MAKNews, Makalengka – Bandara Internasional Jawa Barat (BIJB) Kertajati di Majalengka, yang dirancang sebagai salah satu bandara terbesar di Indonesia, kembali menjadi sorotan tajam. Kritik utama yang terus mengemuka adalah soal lokasinya yang dianggap “nanggung” atau kurang strategis, sehingga berimbas pada minimnya aktivitas dan tingginya beban operasional.
Gubernur Jawa Barat, Dedi Mulyadi, secara terbuka mengungkapkan kekhawatirannya terkait kondisi finansial Bandara Kertajati. Dalam pernyataannya baru-baru ini, ia menyebut bahwa Pemerintah Provinsi Jawa Barat harus menanggung kerugian operasional yang fantastis, mencapai Rp 60 miliar setiap tahunnya.
“Bandara Kertajati ini setiap tahun kita nombok Rp 60 miliar. Ini beban yang cukup besar bagi keuangan daerah,” ujar Dedi Mulyadi, menekankan Bandara Kertajati sebagai salah satu pos pengeluaran signifikan yang perlu dicarikan solusi.
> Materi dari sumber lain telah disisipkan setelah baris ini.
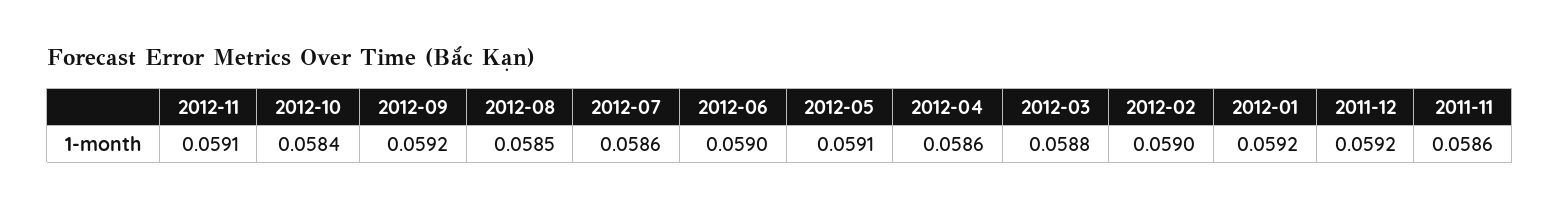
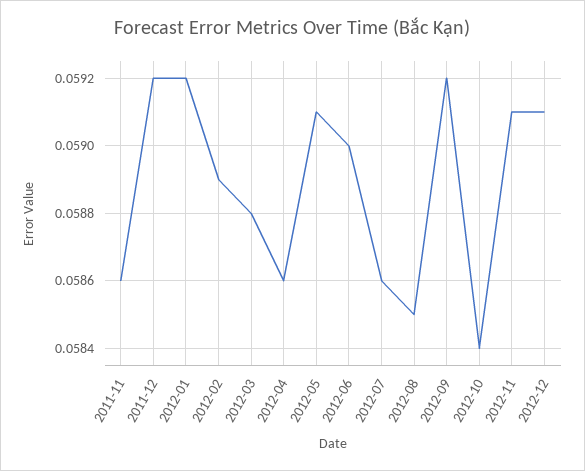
2012-02: 0.059 -> 0.0589
2012-12: none -> 0.0591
Kritik mengenai lokasi Bandara Kertajati bukanlah hal baru. Jauh sebelum Dedi Mulyadi menyoroti kerugiannya, Presiden terpilih Prabowo Subianto pun pernah melayangkan kritik serupa. Pada masa kampanye Pemilihan Presiden 2019, Prabowo menyoroti pembangunan Bandara Kertajati (beserta proyek lain seperti LRT Palembang) sebagai contoh proyek infrastruktur yang dibangun “grusah-grusuh” atau tanpa kajian yang matang.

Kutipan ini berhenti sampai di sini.